A blood patch requires a second lumbar puncture in which your own blood is used to bring the pressure back up and to help facilitate clotting.

Barring any initial complications which might indicate the need for a blood patch, some patients may experience a spike in intracranial pressure within a few weeks after the procedure which would indicate an overproduction of CSF. In this case, another lumbar puncture will be performed to bring the pressure back down and a stent may be inserted to maintain drainage.

CSF Testing and Analysis

There are many tests that can be performed on CSF. Which tests your doctor orders depend largely on your symptoms and the outcomes of other diagnostic testing. Tests range include the observation of its physical characteristics (pressure, color, viscosity, turbidity), chemical tests to analyze the composition and content of fluid (immunoglobulins, proteins, LD, CRP and others), microscopic examination of red blood cells, white blood cells and cytology, and infectious and parasitic tests. For a complete list with detail, go here.

My CSF Analysis:

Because my doctor and I were most concerned about intracranial hypertension due to my specific symptoms, most of my tests were directed at this problem, with a few extras to rule out other possibilities. These are the tests he ran:

Rather than showing you the negative ones, I’ll include images of the surgeon’s notes, along with those which were abnormal.
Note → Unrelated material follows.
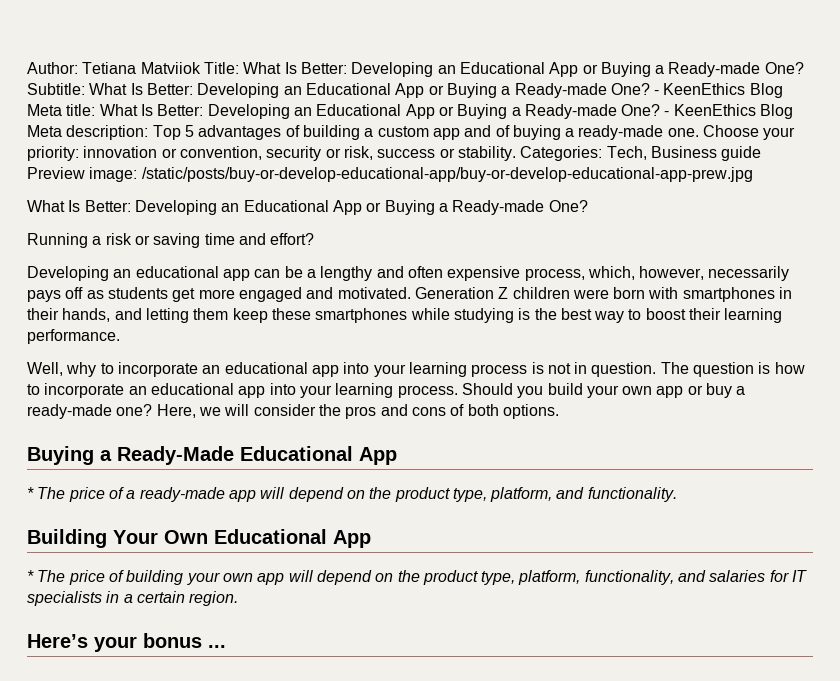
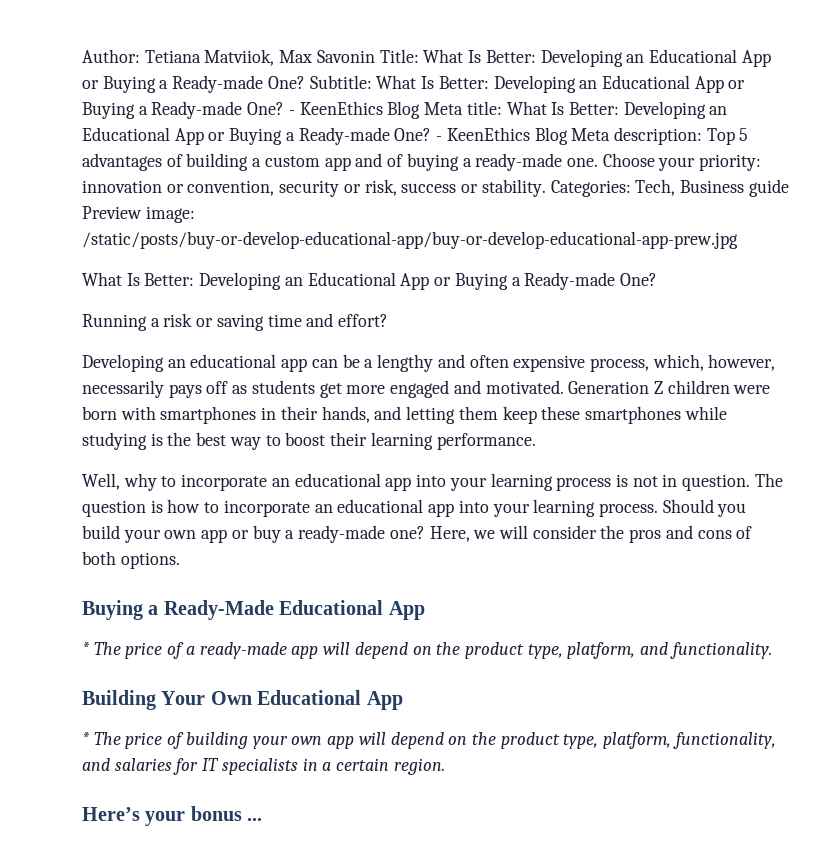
- Author: Tetiana Matviiok Title: What Is Better: Developing an Educational App or Buying a Ready-made One?
+ Author: Tetiana Matviiok, Max Savonin Title: What Is Better: Developing an Educational App or Buying a Ready-made One?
This test indicates my blood-brain barrier is slightly impaired. This could explain why my “brain fog” has continued to grow, as everything that’s come up in my search on the subject points to either Alzheimer’s Disease or multi-infarct dementia (MID). I don’t find this overly surprising as my grandmother had Alzheimer’s and my mother was showing definite signs as early as 50. It seems I must beat them to every diagnosis. I will likely write more on this subject as it’s entirely too vast and somewhat off-topic, but obviously I need to explore this further.
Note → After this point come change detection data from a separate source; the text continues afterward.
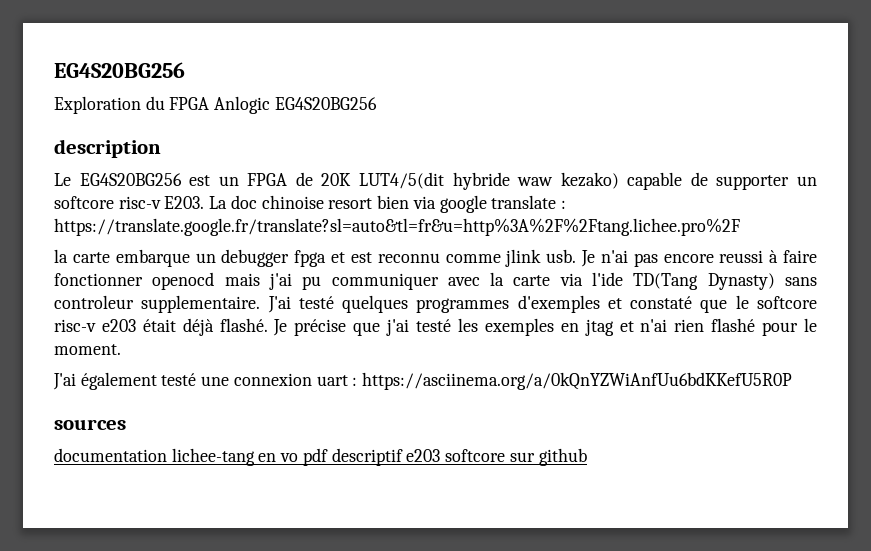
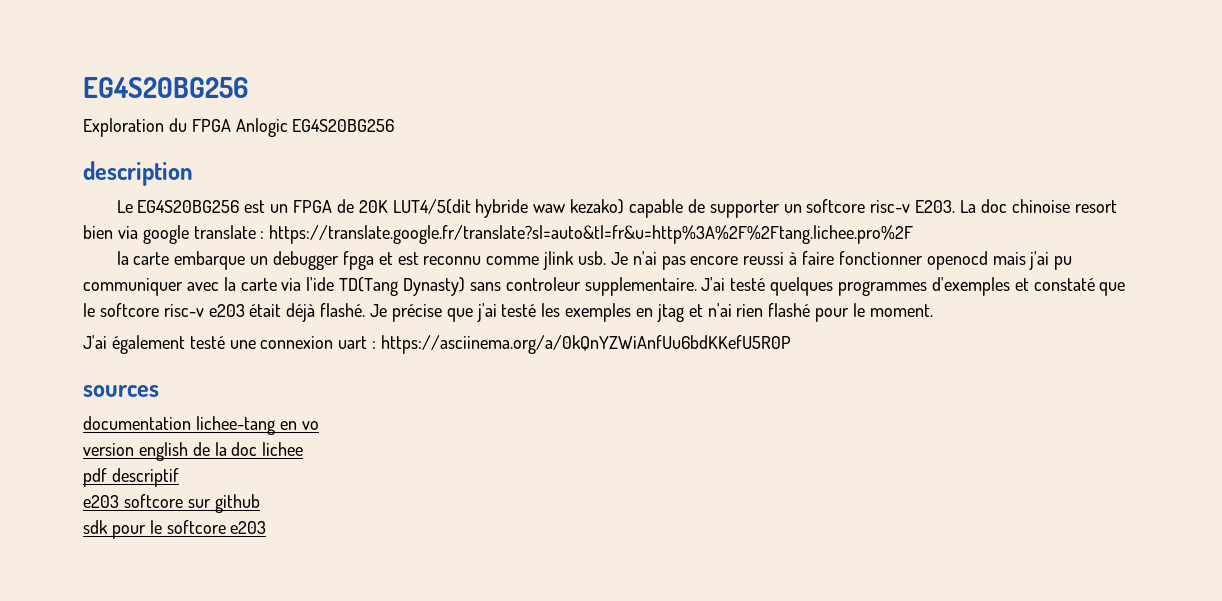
- documentation lichee-tang en vo pdf descriptif e203 softcore sur github
+ documentation lichee-tang en vo
+ version english de la doc lichee
+ pdf descriptif
+ e203 softcore sur github
+ sdk pour le softcore e203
The high protein levels in my CSF may indicate there’s brain injury (possibly due to a mild chiari malformation that hasn’t been caught on a supine MRI, but could also be a sign of a tumor, bleeding, or nerve inflammation. This needs to be explored further.

Next Steps

As you can see, more exploration is necessary based on my test results. It will likely be a while before I have an official diagnosis in light of these tests. My doctor started by putting me on a diuretic, which will likely interfere with my POTS and have to be withdrawn. If my pressure climb again, I may need a repeat procedure and a stent placed. Until I meet with him in mid- September, I will not know for sure if he is diagnosing me with intracranial hypertension, but it seems highly likely. At this point, he would have no choice but to label it as idiopathic since no source has yet been discovered.

For many people with EDS, the cause is often related to craniocervical instability (CCI) and/or Chiari malformation (CM), though sometimes a tear in our delicate soft tissues is indicated as the cause of a CSF Leak. Interestingly, CSF leak is often what causes Intracranial hypertension. While I have struggled with symptoms of these problems for years, I need a qualified neurosurgeon who understands and can order proper flexion and extension MRI’s to either confirm or rule out CCI or CM. As much as I love and appreciate my head pain specialist, it’s beyond his realm of expertise.
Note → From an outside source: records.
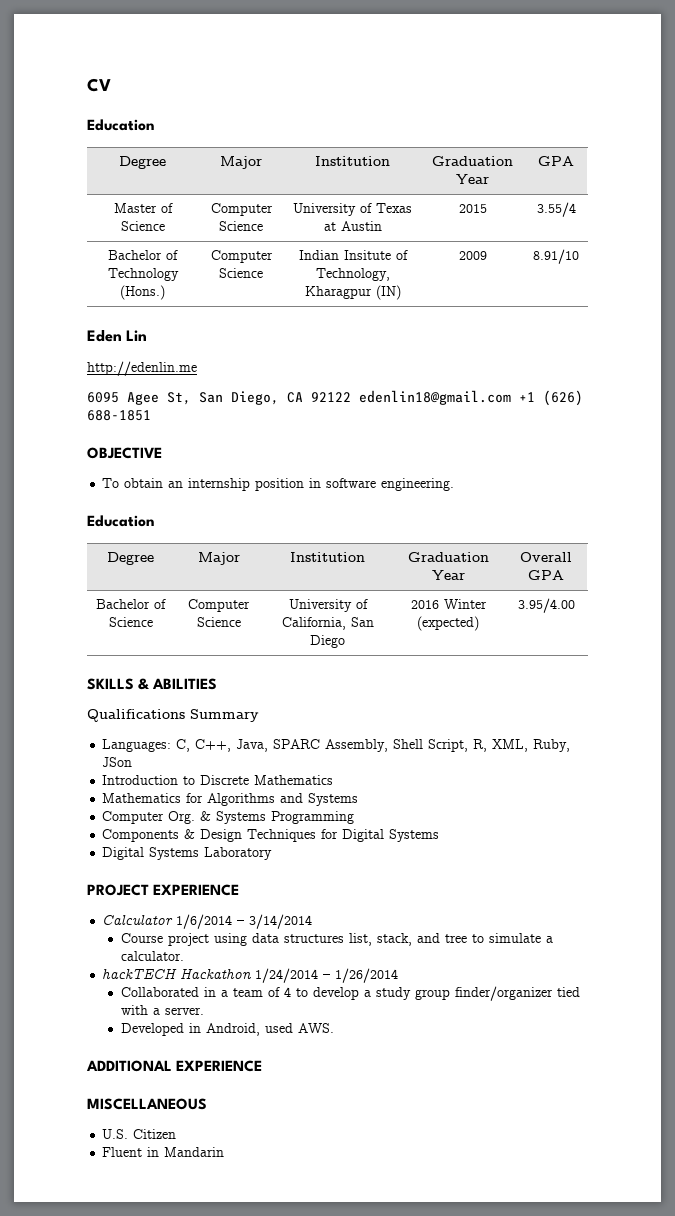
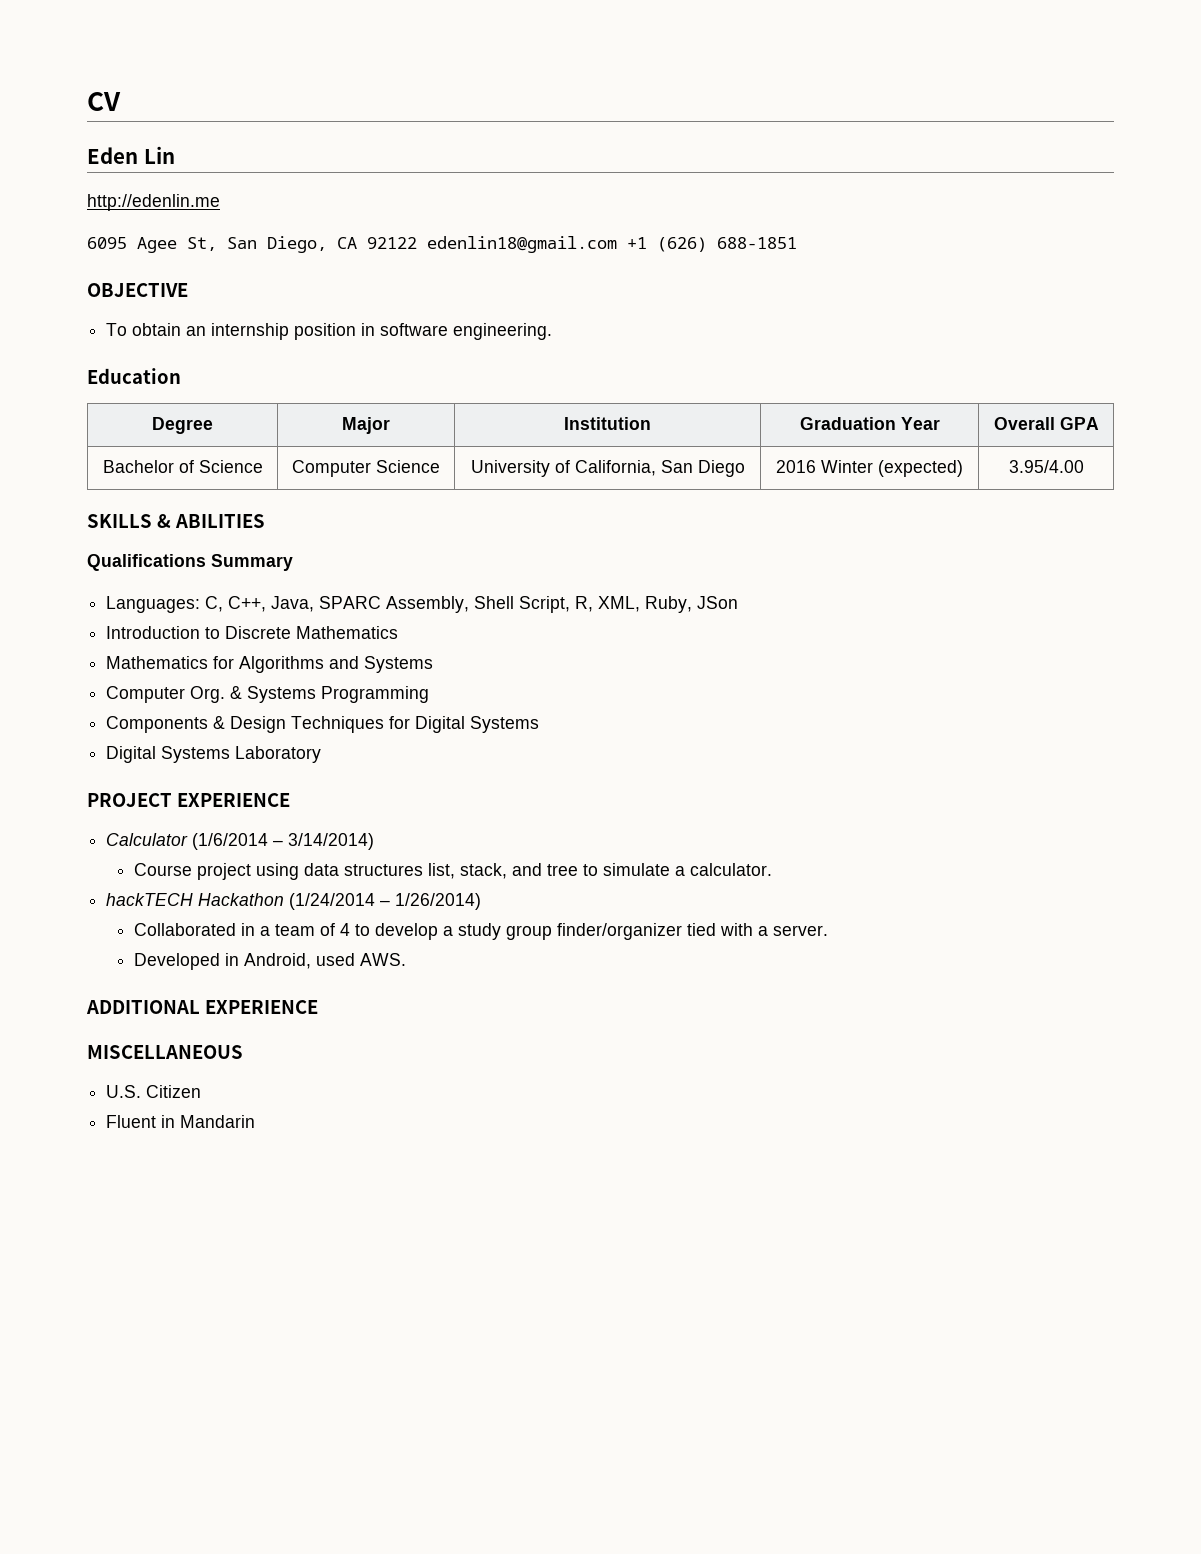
  CV
- Education
- Degree | Major | Institution | Graduation Year | GPA
- Master of Science | Computer Science | University of Texas at Austin | 2015 | 3.55/4
- Bachelor of Technology (Hons.) | Computer Science | Indian Insitute of Technology, Kharagpur (IN) | 2009 | 8.91/10
- Calculator 1/6/2014 – 3/14/2014
+ Calculator (1/6/2014 – 3/14/2014)
- hackTECH Hackathon 1/24/2014 – 1/26/2014
+ hackTECH Hackathon (1/24/2014 – 1/26/2014)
CCI, CM, CSF leaks and IIH are all topics we have yet to explore on the Zebra Pit. They are topics I plan to cover in the coming months. Of these conditions, which do you think we should cover first? Are you affected by any of these conditions? We’d love to hear your experiences with lumbar puncture and diagnosis! Let us know about it in the comments.

As always, thanks so much for joining us! I hope you found this post educational and interesting. I hope you’ll share it with others who might also find it useful.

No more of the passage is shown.